French cities ban comedian accused of anti-Semitic jibes

The cities of Tours, Marseille and Bordeaux will ban shows on comedian's tour due to start this week.

French comedian Dieudonne M'bala M'bala (photo credit: REUTERS/Gonzalo Fuentes)
French comedian Dieudonne M'bala M'bala
(photo credit: REUTERS/Gonzalo Fuentes)
PARIS - Mayors of several French cities lined up on Tuesday to ban the shows of a comedian the government accuses of insulting the memory of Holocaust victims and threatening public order with anti-Semitic jibes.
The mayor of Tours barred a performance by Dieudonne M'bala M'bala set for Friday in the central French city, following mayors of Marseille and Bordeaux who late on Monday announced bans on his tour due to start this week.
The row is the latest upset to ties between France's large Muslim and Jewish communities. It won international attention last week after former France striker Nicolas Anelka celebrated an English Premier League goal with a salute popularised by Dieudonne which critics say has an anti-Semitic connotation.
"I am calling on all representatives of the state, particularly its prefects, to be on alert and inflexible," President Francois Hollande said, referring to regional officials charged with maintaining law and order in France.
"No one should be able to use this show for provocation and to promote openly anti-Semitic ideas," he told a meeting of senior government officials in Paris.

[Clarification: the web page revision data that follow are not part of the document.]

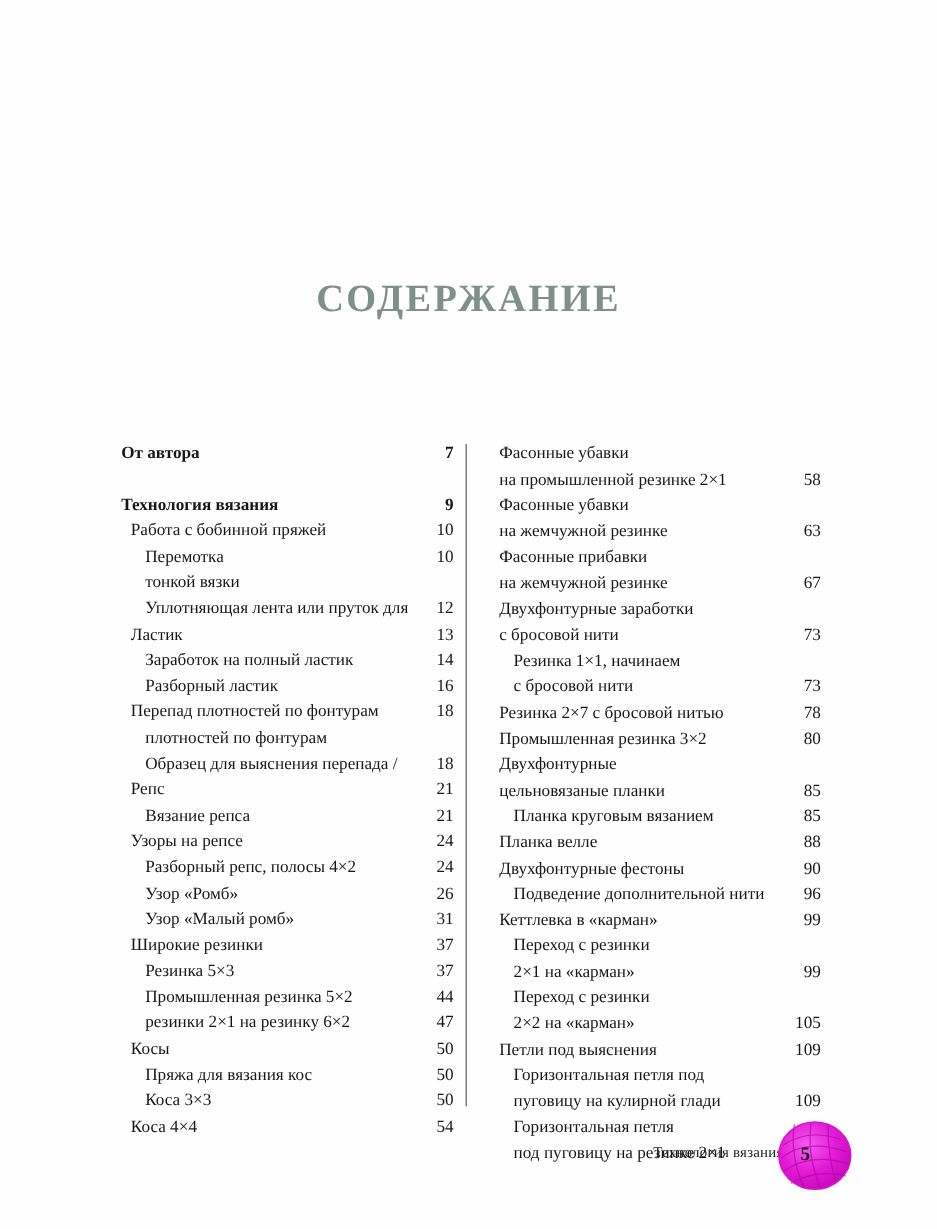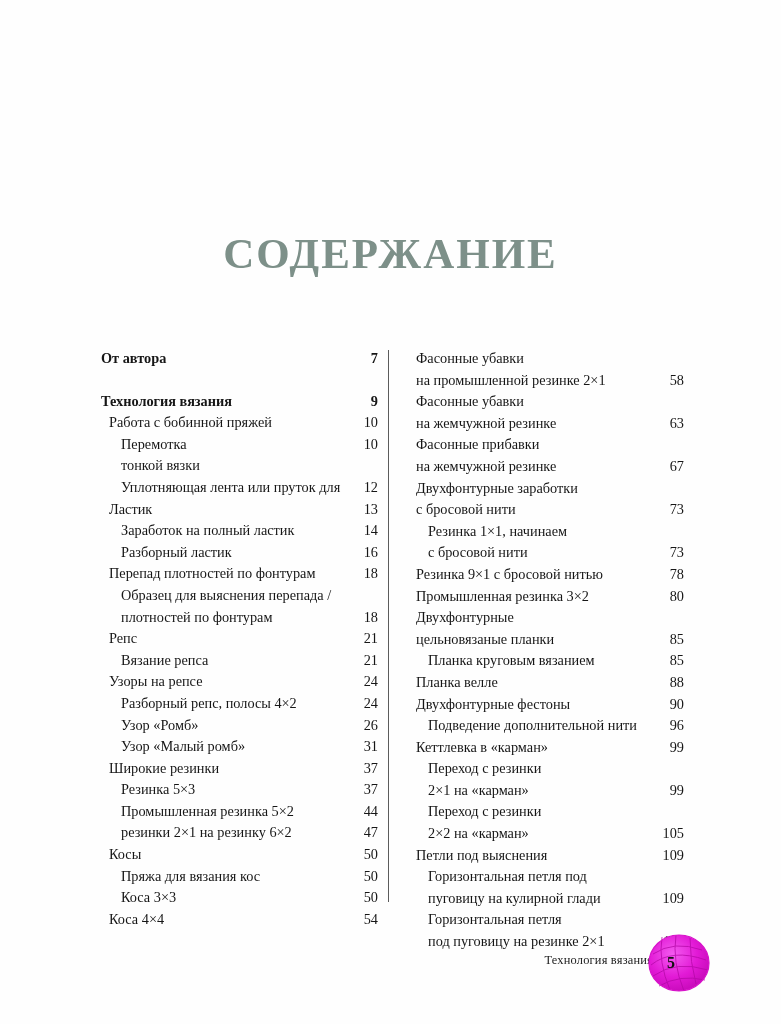--- a/index.html
+++ b/index.html
@@ -30,7 +30,7 @@
     width: 781px;
     text-align: center;
     font-family: "Liberation Serif", "DejaVu Serif", serif;
-    font-size: 43px;
+    font-size: 32px;
     font-weight: bold;
     letter-spacing: 2.0px;
     color: #7d9089;

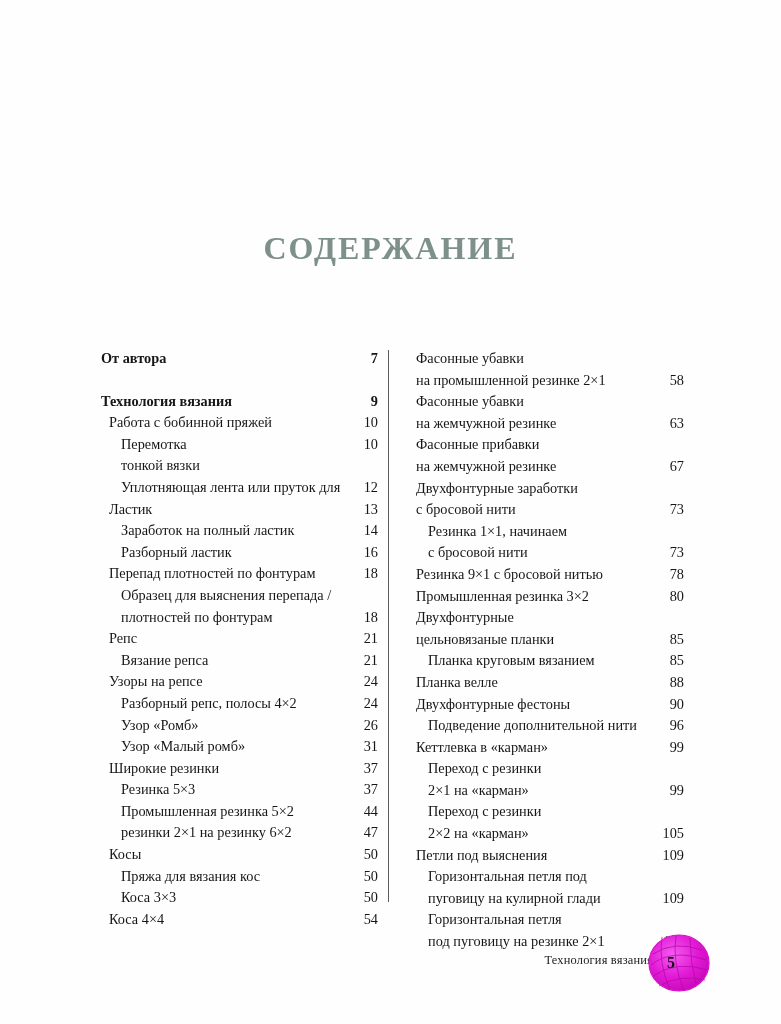--- a/index.html
+++ b/index.html
@@ -40,7 +40,7 @@
   
   .columns {
     position: absolute;
-    top: 348px;
+    top: 368px;
     left: 0;
     width: 781px;
     height: 556px;

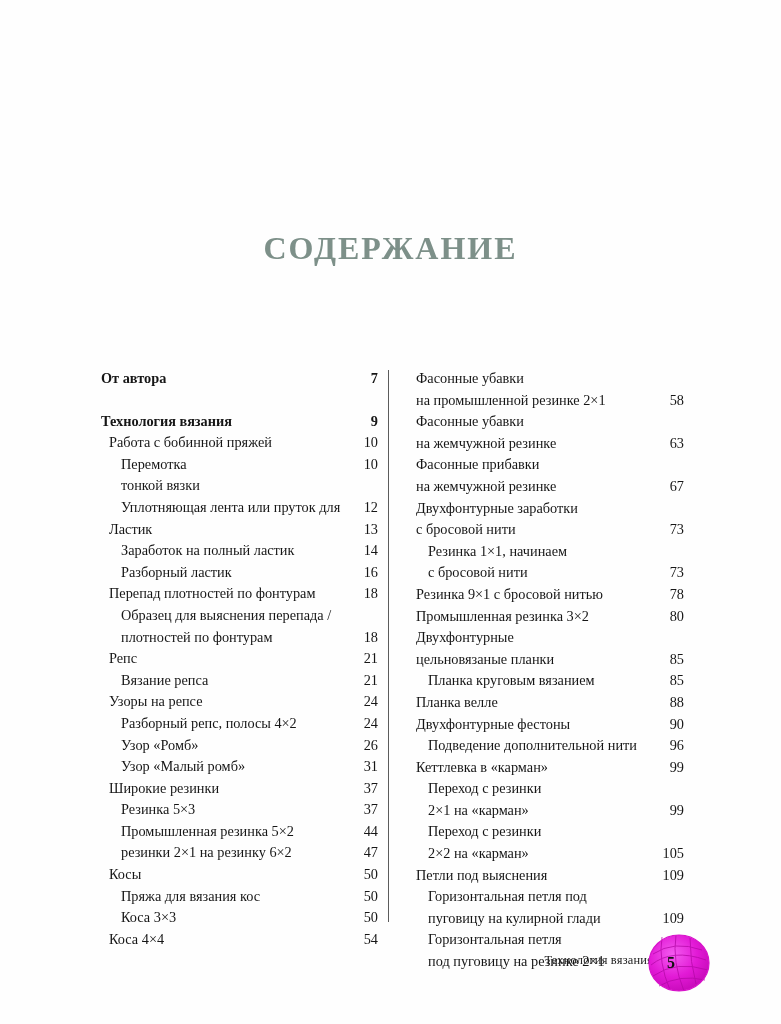--- a/index.html
+++ b/index.html
@@ -336,7 +336,7 @@
         </div>
         <div class="entry lvl1">
           <span class="lines">
-            <span class="ln">Резинка 9×1 с бросовой нитью</span>
+            <span class="ln">Резинка 2×7 с бросовой нитью</span>
           </span>
           <span class="pg">78</span>
         </div>

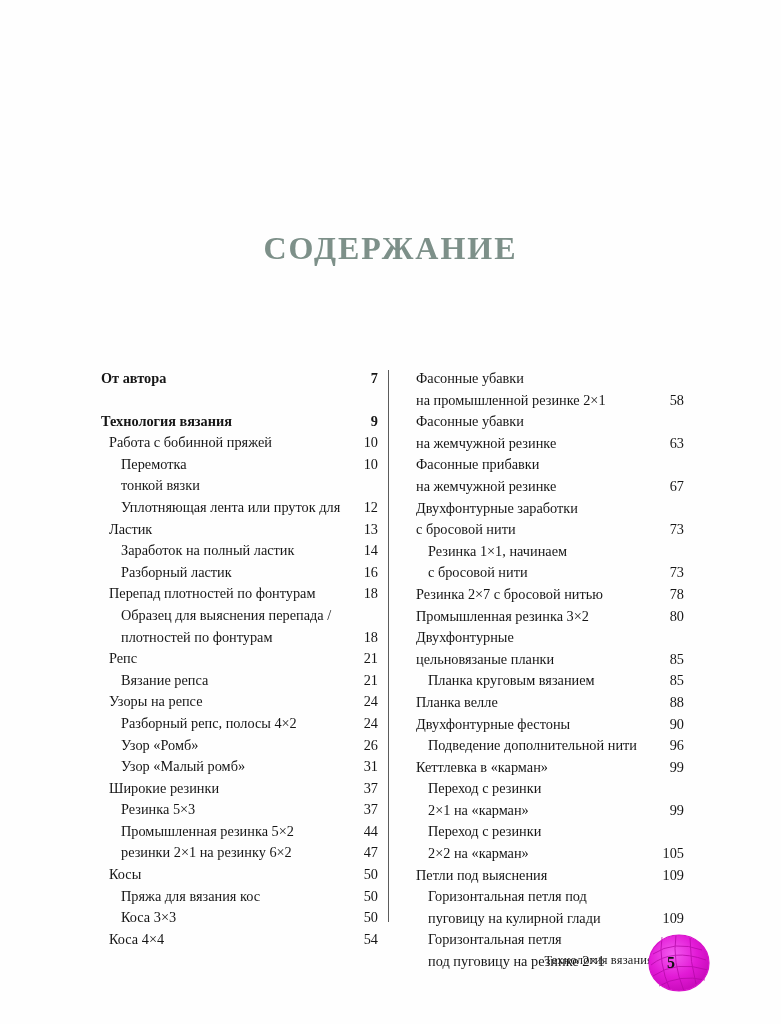--- a/index.html
+++ b/index.html
@@ -208,8 +208,8 @@
         </div>
         <div class="entry lvl2">
           <span class="lines">
+            <span class="ln">плотностей по фонтурам</span>
             <span class="ln">Образец для выяснения перепада /</span>
-            <span class="ln">плотностей по фонтурам</span>
           </span>
           <span class="pg">18</span>
         </div>

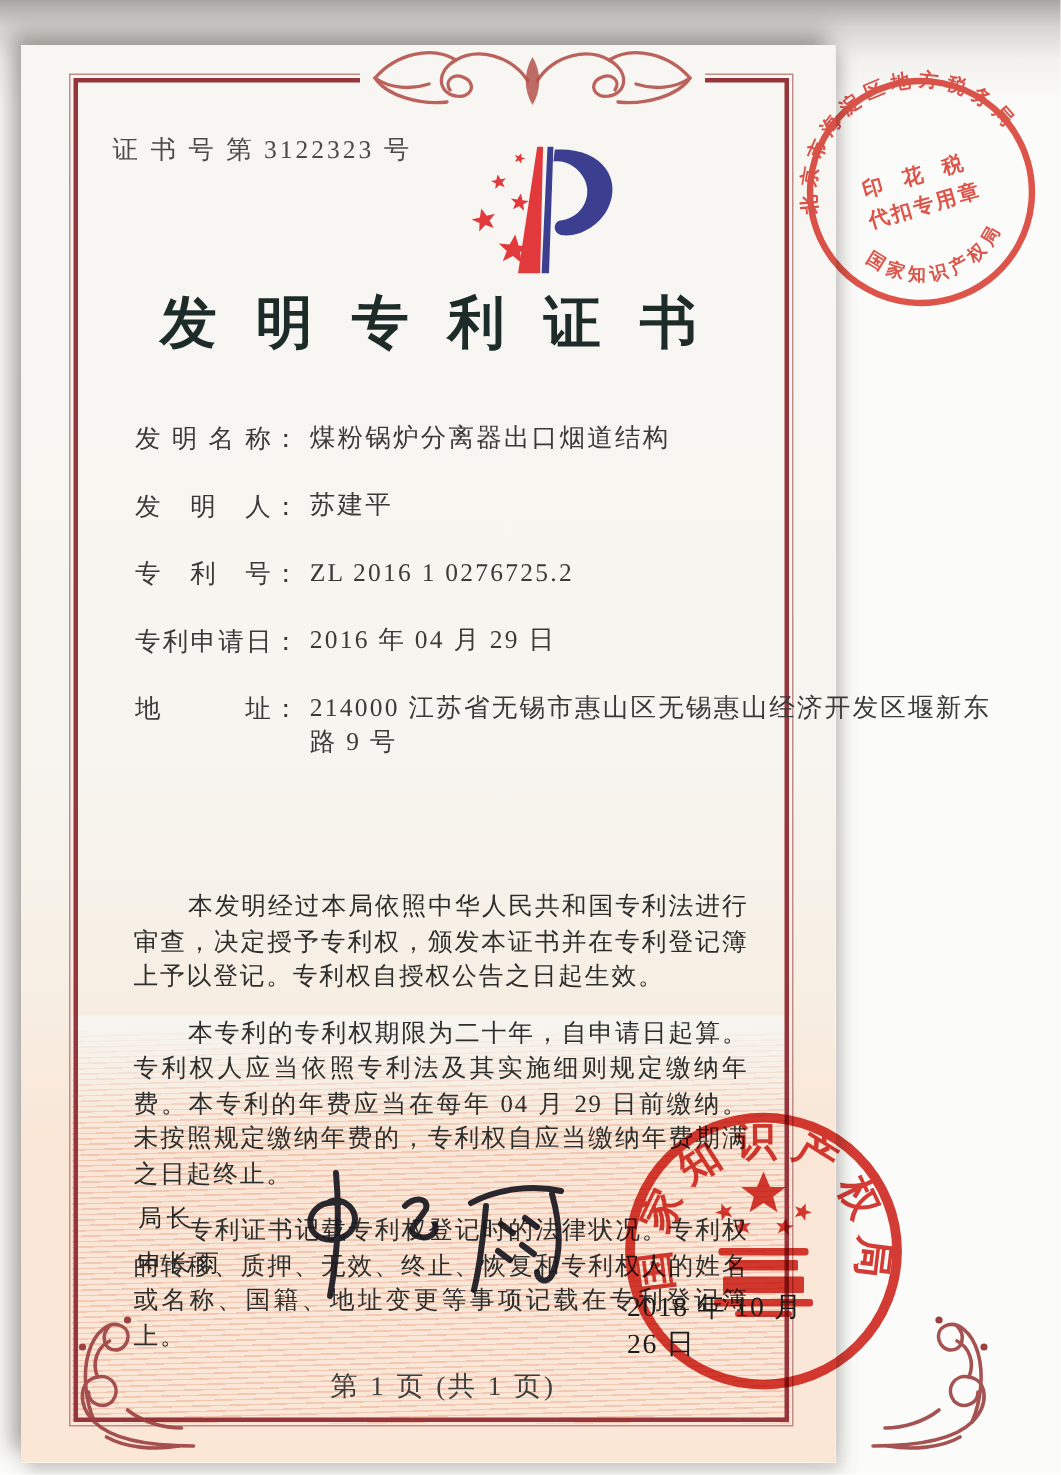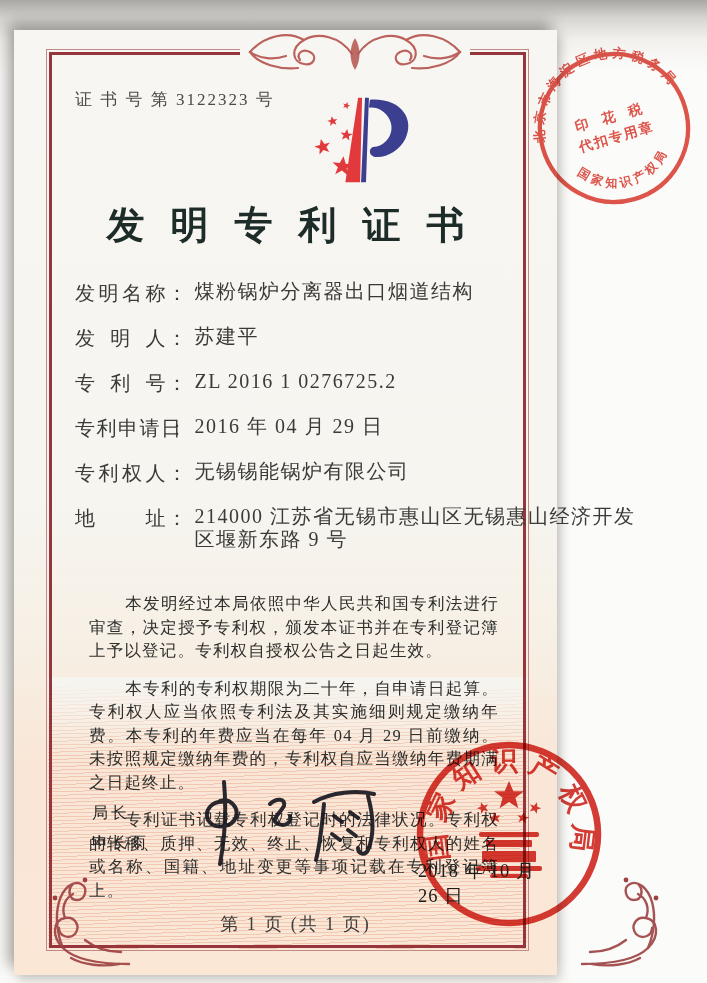--- a/index.html
+++ b/index.html
@@ -30,7 +30,7 @@
   .cert-no{position:absolute;left:61px;top:58px;z-index:6;font-size:17px;letter-spacing:2px;color:#4a4a48;}
   .logo{position:absolute;left:276px;top:56px;width:150px;height:108px;z-index:6;}
   .title{
-    position:absolute;left:0;right:0;top:170px;z-index:6;text-align:center;
+    position:absolute;left:0;right:0;top:160px;z-index:6;text-align:center;
     font-size:38px;font-weight:700;color:#1d2b29;letter-spacing:26px;text-indent:26px;
   }
   .fields{position:absolute;left:61px;top:250px;width:585px;z-index:6;font-size:20px;color:#3a3a38;letter-spacing:1.5px;}

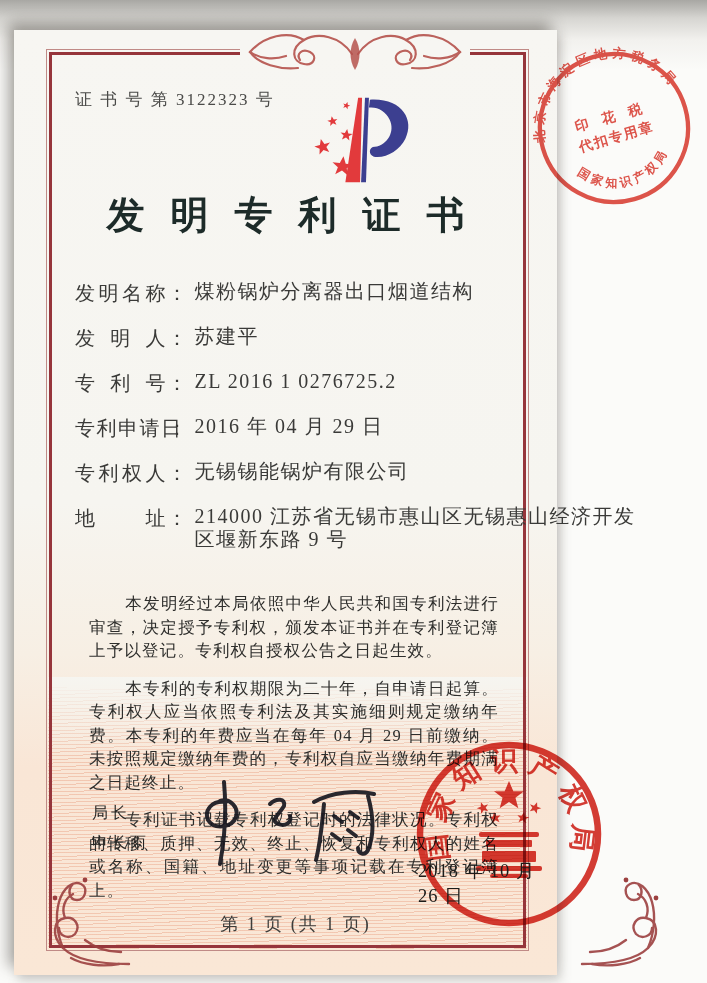--- a/index.html
+++ b/index.html
@@ -33,7 +33,7 @@
     position:absolute;left:0;right:0;top:160px;z-index:6;text-align:center;
     font-size:38px;font-weight:700;color:#1d2b29;letter-spacing:26px;text-indent:26px;
   }
-  .fields{position:absolute;left:61px;top:250px;width:585px;z-index:6;font-size:20px;color:#3a3a38;letter-spacing:1.5px;}
+  .fields{position:absolute;left:76px;top:250px;width:585px;z-index:6;font-size:17px;color:#3a3a38;letter-spacing:1.5px;}
   .frow{margin-bottom:19px;line-height:26px;white-space:nowrap;}
   .flabel{display:inline-block;width:92px;text-align:justify;text-align-last:justify;vertical-align:top;}
   .fcolon{display:inline-block;margin-right:6px;vertical-align:top;}

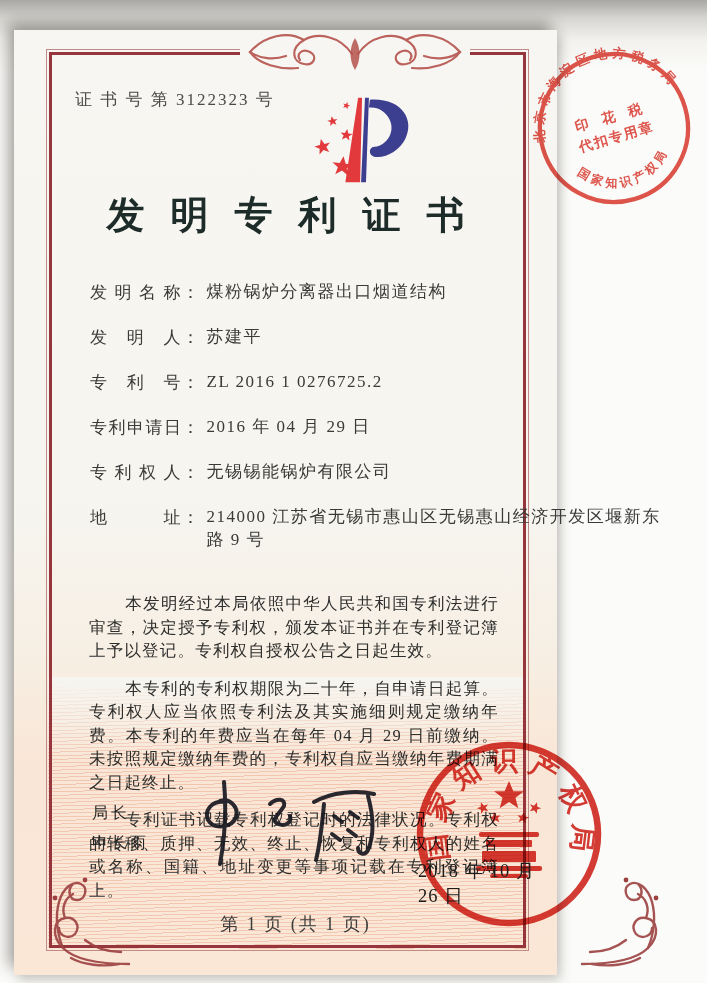--- a/index.html
+++ b/index.html
@@ -150,9 +150,6 @@
       <span class="flabel">专利申请日</span><span class="fcolon">：</span><span class="fvalue">2016 年 04 月 29 日</span>
     </div>
     <div class="frow">
-      <span class="flabel">专利权人</span><span class="fcolon">：</span><span class="fvalue">无锡锡能锅炉有限公司</span>
-    </div>
-    <div class="frow">
       <span class="flabel">地址</span><span class="fcolon">：</span><span class="fvalue addr">214000 江苏省无锡市惠山区无锡惠山经济开发区堰新东路 9 号</span>
     </div>
   </div>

Lawyers for Dieudonne, who has been fined for hate speech and who ran in the 2009 European elections at the head of an "Anti-Zionist List" alongside far-right activists, said they would take legal action to defend his right to free speech.
"Freedom of expression is not at the whim of governments or a comedian. It is what makes it possible to do what is hardest between humans - notably to say what you feel to someone," they said in a written statement announcing the launch of legal complaints for defamation and invasion of privacy.
They accused the Socialist government of using the issue to rally their voters ahead of municipal and European elections in coming months where widespread anger at unemployment is seen fuelling a strong vote for the far-right National Front.
REVERSE "NAZI SALUTE"
Dieudonne's tour is due to start this Thursday in the western city of Nantes. Local officials have yet to announce whether the show there will be allowed to go ahead or not.
Supporters of Dieudonne say the argument that he is a threat to public order is false because his performances take place behind closed theatre doors rather than in the streets.
Interior Minister Manuel Valls pushed for bans on Dieudonne after Jewish groups complained about his trademark straight-arm gesture, which they call a "Nazi salute in reverse" and link to a growing frequency of anti-Semitic remarks and acts in France.
In the worst recent anti-Semitic incident, a French Islamist killed a rabbi and three pupils at a Jewish school last year in the southwestern French city of Toulouse.
Dieudonne, 46, Paris-born son of a Cameroonian father and French mother, calls the gesture "la quenelle" - the word for an elongated fish dumpling - and says it is a statement of his anti-Zionist and anti-establishment views, not anti-Semitism.
The gesture has gone viral on social media and West Bromwich Albion striker Anelka is being investigated by the English Football Association for his use of it during a Dec. 28 soccer match. NBA basketball star Tony Parker, a Frenchman, has apologised for a three-year-old photo of him making the salute.
Two soldiers were sanctioned by the army in September for making the gesture in uniform in front of a Paris synagogue. Other supporters have submitted photos of themselves to fan web sites making the sign at Berlin's Holocaust memorial and near the gates of the Auschwitz Nazi concentration camp in Poland.